## EXERCISE GOAL
Return only the number of lines in the records below where the string "grid" shows up.

::: STUDY MATERIAL :::

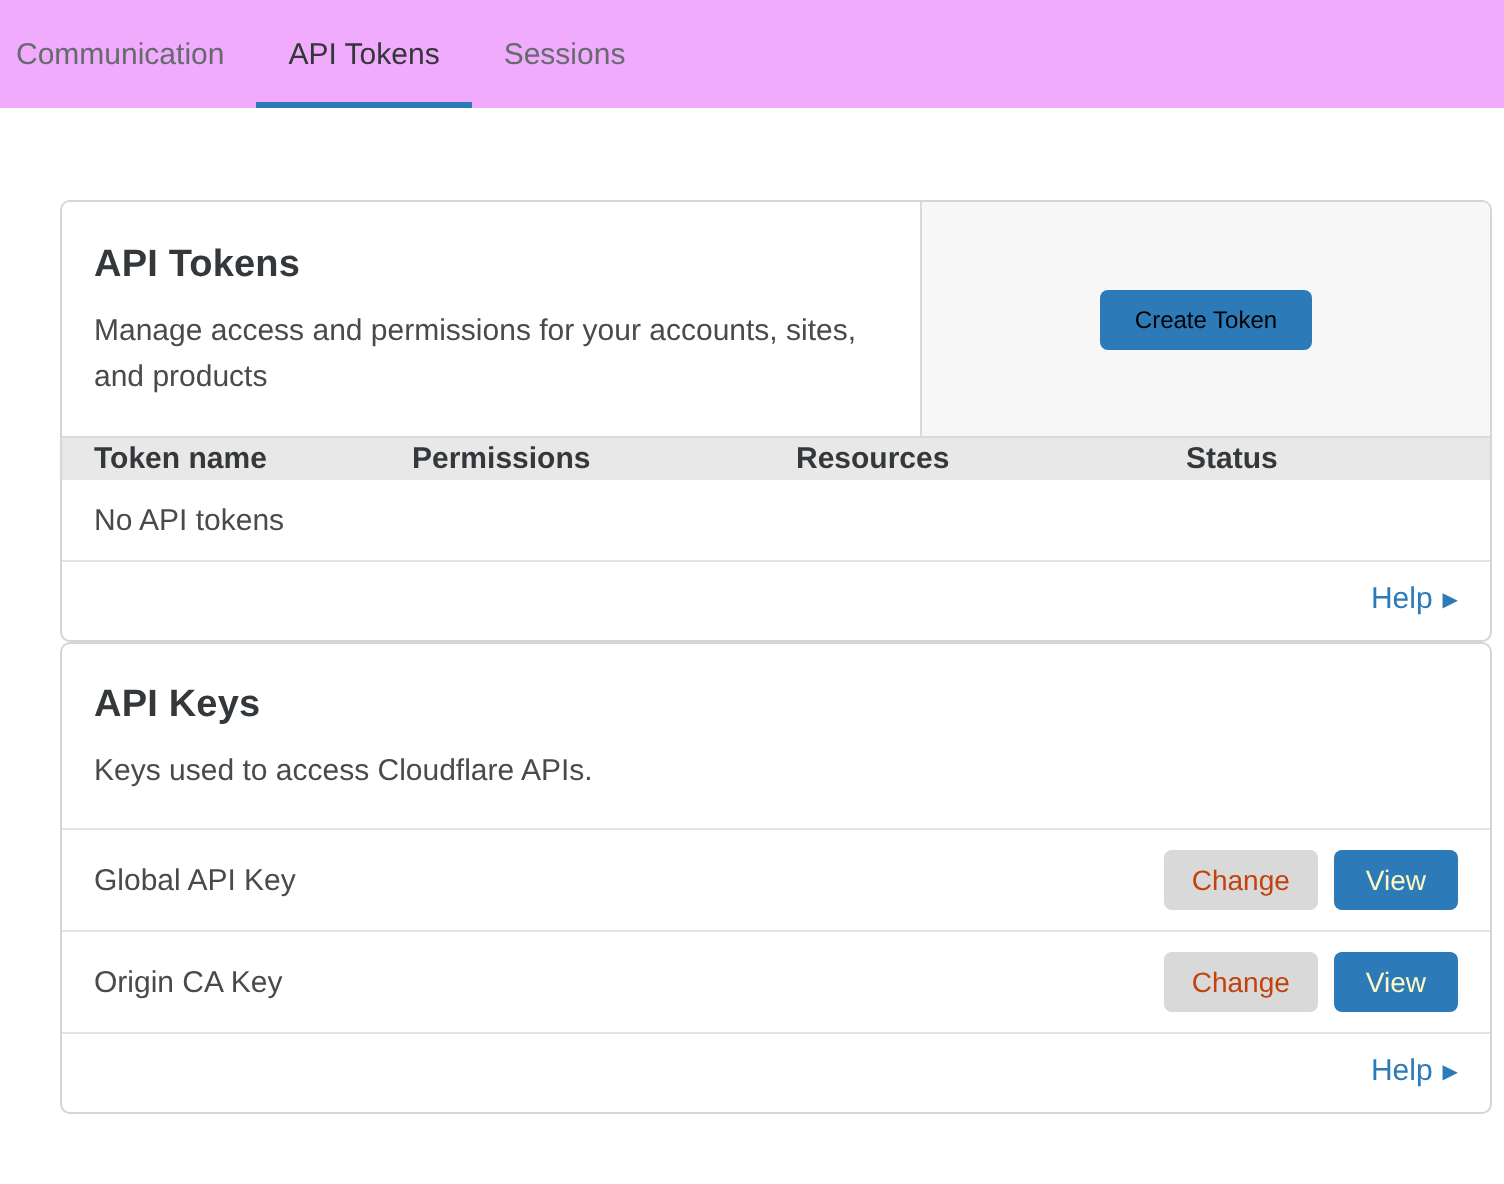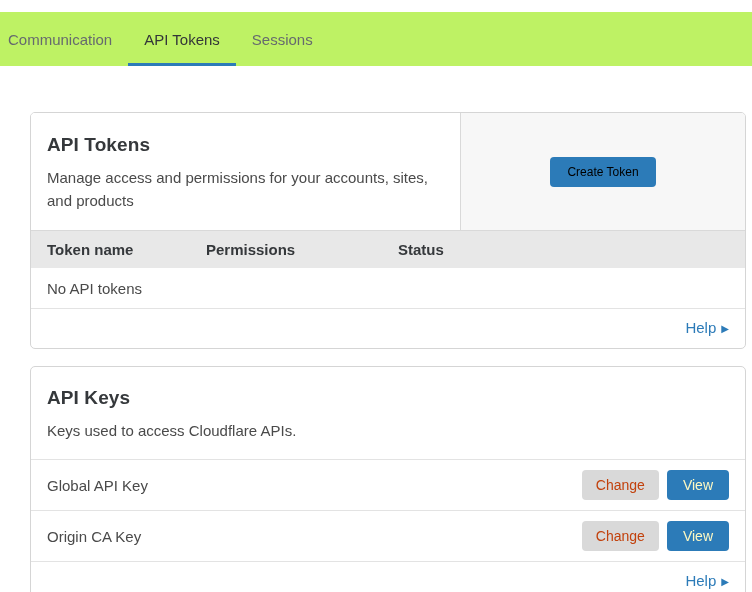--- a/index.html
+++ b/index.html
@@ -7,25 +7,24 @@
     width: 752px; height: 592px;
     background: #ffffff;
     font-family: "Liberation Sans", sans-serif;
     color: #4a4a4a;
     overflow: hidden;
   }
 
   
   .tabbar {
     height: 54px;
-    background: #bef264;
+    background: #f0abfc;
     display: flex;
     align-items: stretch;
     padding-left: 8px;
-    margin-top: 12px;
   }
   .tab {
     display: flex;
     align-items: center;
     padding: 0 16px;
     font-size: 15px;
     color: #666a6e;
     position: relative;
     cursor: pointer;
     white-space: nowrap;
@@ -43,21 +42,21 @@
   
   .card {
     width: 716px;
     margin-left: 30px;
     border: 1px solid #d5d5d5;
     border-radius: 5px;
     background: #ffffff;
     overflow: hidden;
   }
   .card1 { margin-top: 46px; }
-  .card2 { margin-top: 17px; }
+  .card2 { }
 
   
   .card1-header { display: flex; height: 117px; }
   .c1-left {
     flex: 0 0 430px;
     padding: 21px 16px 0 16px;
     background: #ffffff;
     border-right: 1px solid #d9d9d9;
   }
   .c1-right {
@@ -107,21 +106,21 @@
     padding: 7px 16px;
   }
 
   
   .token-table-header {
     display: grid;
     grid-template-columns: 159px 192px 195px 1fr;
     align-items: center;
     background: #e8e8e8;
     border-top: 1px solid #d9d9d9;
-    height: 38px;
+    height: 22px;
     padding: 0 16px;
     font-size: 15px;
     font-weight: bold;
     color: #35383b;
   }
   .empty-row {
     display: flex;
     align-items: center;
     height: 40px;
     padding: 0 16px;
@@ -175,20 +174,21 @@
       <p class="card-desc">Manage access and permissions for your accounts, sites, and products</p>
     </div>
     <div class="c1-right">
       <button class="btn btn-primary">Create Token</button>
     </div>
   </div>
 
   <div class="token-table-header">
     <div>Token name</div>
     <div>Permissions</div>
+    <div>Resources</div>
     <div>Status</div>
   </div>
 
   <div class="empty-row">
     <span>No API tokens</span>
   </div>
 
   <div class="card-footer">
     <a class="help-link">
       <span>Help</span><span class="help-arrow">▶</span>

:::
::: STUDY MATERIAL :::

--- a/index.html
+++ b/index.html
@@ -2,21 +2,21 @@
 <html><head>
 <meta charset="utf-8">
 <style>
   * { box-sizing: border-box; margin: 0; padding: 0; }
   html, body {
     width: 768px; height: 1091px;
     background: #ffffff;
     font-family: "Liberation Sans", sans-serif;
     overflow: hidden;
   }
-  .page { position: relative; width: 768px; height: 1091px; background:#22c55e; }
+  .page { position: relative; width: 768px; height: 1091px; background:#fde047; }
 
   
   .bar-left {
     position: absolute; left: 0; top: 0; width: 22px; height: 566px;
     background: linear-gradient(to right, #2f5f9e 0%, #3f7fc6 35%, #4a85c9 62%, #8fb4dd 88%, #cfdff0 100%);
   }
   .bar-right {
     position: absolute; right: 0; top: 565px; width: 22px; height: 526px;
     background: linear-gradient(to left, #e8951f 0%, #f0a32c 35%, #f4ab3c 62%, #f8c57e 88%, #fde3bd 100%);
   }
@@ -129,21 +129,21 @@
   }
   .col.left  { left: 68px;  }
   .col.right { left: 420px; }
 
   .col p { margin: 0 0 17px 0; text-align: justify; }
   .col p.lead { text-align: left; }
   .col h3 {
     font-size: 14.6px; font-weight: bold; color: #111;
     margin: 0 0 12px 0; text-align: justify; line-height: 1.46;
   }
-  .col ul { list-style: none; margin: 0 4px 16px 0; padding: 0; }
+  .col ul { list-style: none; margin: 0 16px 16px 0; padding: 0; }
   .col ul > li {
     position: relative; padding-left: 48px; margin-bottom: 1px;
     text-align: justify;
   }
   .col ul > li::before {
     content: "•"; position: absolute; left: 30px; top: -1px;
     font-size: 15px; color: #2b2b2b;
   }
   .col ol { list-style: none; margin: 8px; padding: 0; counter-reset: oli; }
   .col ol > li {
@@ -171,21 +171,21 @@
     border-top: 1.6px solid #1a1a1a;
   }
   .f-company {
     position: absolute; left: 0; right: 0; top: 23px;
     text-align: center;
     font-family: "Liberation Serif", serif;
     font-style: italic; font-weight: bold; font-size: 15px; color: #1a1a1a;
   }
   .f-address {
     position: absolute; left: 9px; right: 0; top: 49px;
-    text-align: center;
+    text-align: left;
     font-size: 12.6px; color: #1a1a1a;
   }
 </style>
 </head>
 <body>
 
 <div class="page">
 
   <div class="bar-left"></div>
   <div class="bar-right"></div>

:::
::: STUDY MATERIAL :::

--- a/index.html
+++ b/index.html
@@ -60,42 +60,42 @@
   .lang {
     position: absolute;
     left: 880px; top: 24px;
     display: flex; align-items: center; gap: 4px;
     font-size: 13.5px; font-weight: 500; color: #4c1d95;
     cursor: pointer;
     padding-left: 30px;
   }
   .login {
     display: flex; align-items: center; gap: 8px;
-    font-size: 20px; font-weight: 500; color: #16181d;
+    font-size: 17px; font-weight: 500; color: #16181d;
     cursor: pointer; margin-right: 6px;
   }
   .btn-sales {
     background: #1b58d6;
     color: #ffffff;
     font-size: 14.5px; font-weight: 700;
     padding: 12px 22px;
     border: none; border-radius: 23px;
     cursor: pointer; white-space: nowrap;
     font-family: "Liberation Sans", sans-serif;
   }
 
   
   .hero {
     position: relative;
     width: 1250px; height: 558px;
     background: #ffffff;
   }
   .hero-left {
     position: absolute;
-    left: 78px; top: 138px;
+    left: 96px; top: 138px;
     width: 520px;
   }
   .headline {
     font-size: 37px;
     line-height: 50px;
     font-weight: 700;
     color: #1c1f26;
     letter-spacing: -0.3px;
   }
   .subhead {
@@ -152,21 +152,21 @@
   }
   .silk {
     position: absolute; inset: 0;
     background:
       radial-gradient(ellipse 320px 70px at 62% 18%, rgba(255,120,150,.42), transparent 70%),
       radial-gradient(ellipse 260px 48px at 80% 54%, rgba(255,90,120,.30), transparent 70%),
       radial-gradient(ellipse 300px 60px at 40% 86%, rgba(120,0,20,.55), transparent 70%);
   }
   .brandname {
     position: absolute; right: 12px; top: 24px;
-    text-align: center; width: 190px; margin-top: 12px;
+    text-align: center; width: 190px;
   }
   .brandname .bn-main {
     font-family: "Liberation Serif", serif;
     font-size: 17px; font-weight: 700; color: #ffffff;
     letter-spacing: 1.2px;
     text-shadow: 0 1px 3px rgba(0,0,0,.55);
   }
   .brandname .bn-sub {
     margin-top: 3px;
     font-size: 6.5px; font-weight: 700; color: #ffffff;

:::

## TASK RESPONSE
2